What proportion of men eventually develop ED? Various studies have come up with different findings, but for my money, the best research is an Australian study that tracked several hundred men over 65 for more than a decade. Nine percent developed no ED, 91 percent, occasional ED, 54 percent, mild chronic ED, and 37 percent moderate to severe chronic ED. So ED becomes, if not inevitable, quite likely. That’s the bad news. The good news is that from age 40 to 65, as men get used to coping with erection dissatisfaction, they prepare to deal with more problems later.
Gentlemen, no matter how old you are, no matter how Mr. Happy does or doesn’t function, you can still enjoy great sex.

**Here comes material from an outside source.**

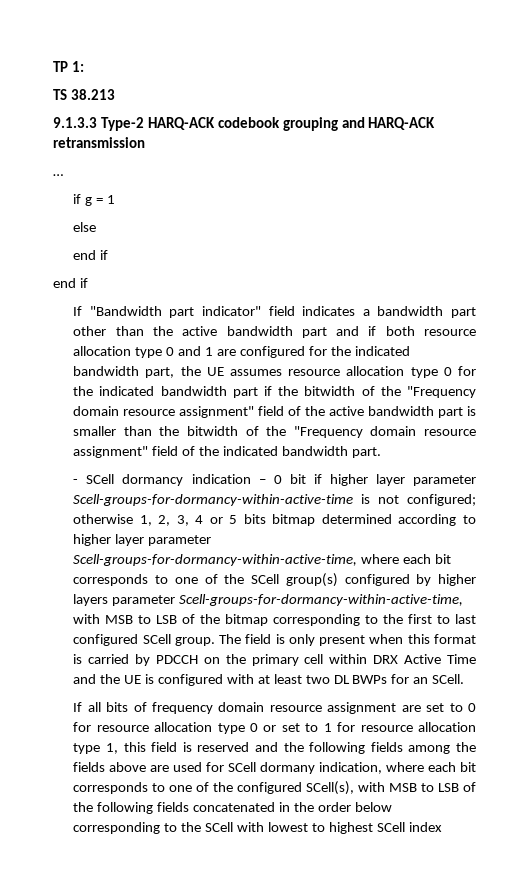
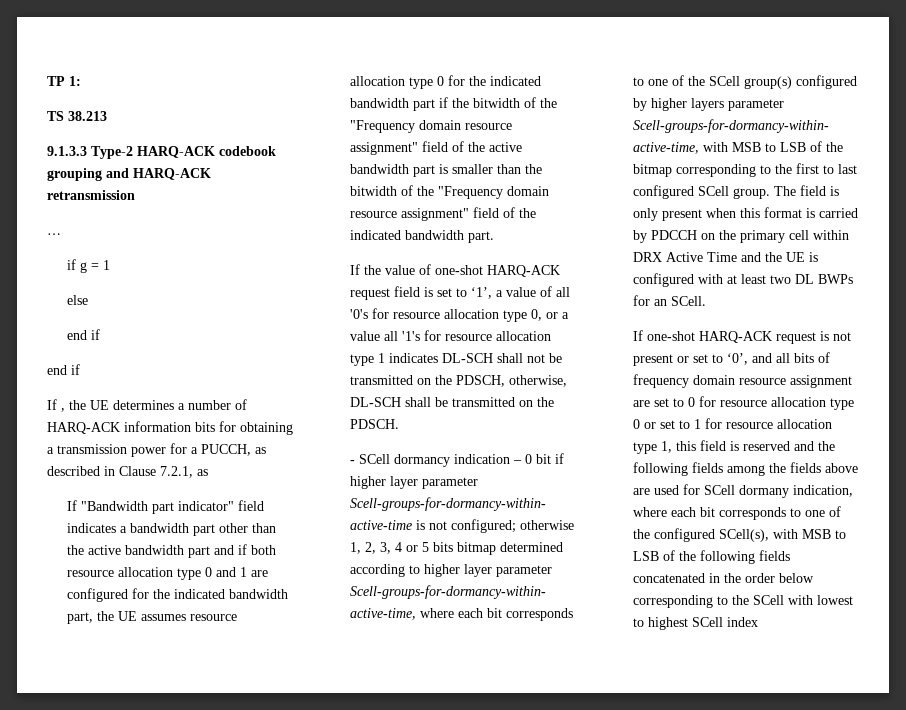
+ If , the UE determines a number of HARQ-ACK information bits for obtaining a transmission power for a PUCCH, as described in Clause 7.2.1, as
+ If the value of one-shot HARQ-ACK request field is set to ‘1’, a value of all '0's for resource allocation type 0, or a value all '1's for resource allocation type 1 indicates DL-SCH shall not be transmitted on the PDSCH, otherwise, DL-SCH shall be transmitted on the PDSCH.
- If all bits of frequency domain resource assignment are set to 0 for resource allocation type 0 or set to 1 for resource allocation type 1, this field is reserved and the following fields among the fields above are used for SCell dormany indication, where each bit corresponds to one of the configured SCell(s), with MSB to LSB of the following fields concatenated in the order below corresponding to the SCell with lowest to highest SCell index
+ If one-shot HARQ-ACK request is not present or set to ‘0’, and all bits of frequency domain resource assignment are set to 0 for resource allocation type 0 or set to 1 for resource allocation type 1, this field is reserved and the following fields among the fields above are used for SCell dormany indication, where each bit corresponds to one of the configured SCell(s), with MSB to LSB of the following fields concatenated in the order below corresponding to the SCell with lowest to highest SCell index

Aubin, S.et al. “Comparing Sildenafil Along Vs. Sildenafil Plus Brief Couple Sex Therapy on Erectile Dysfunction in Couples’ Sexual and Marital Quality of Life: A Pilot Study,” Journal of Sex & Marital Therapy (2009) 35:122.
Banner, L.L. and R.U. Anderson. “Integrated Sildenafil and Cognitive-Behavior Sex Therapy for Psychogenic Erectile Dysfunction: A Pilot Study,” Journal of Sexual Medicine (2007) 4:1117.
Martin, S. et al. “Clinical and Biopsychosocial Determinants of Sexual Dysfunction in Middle-Aged and Older Australian Men,” Journal of Sexual Medicine (2012) 9:2093.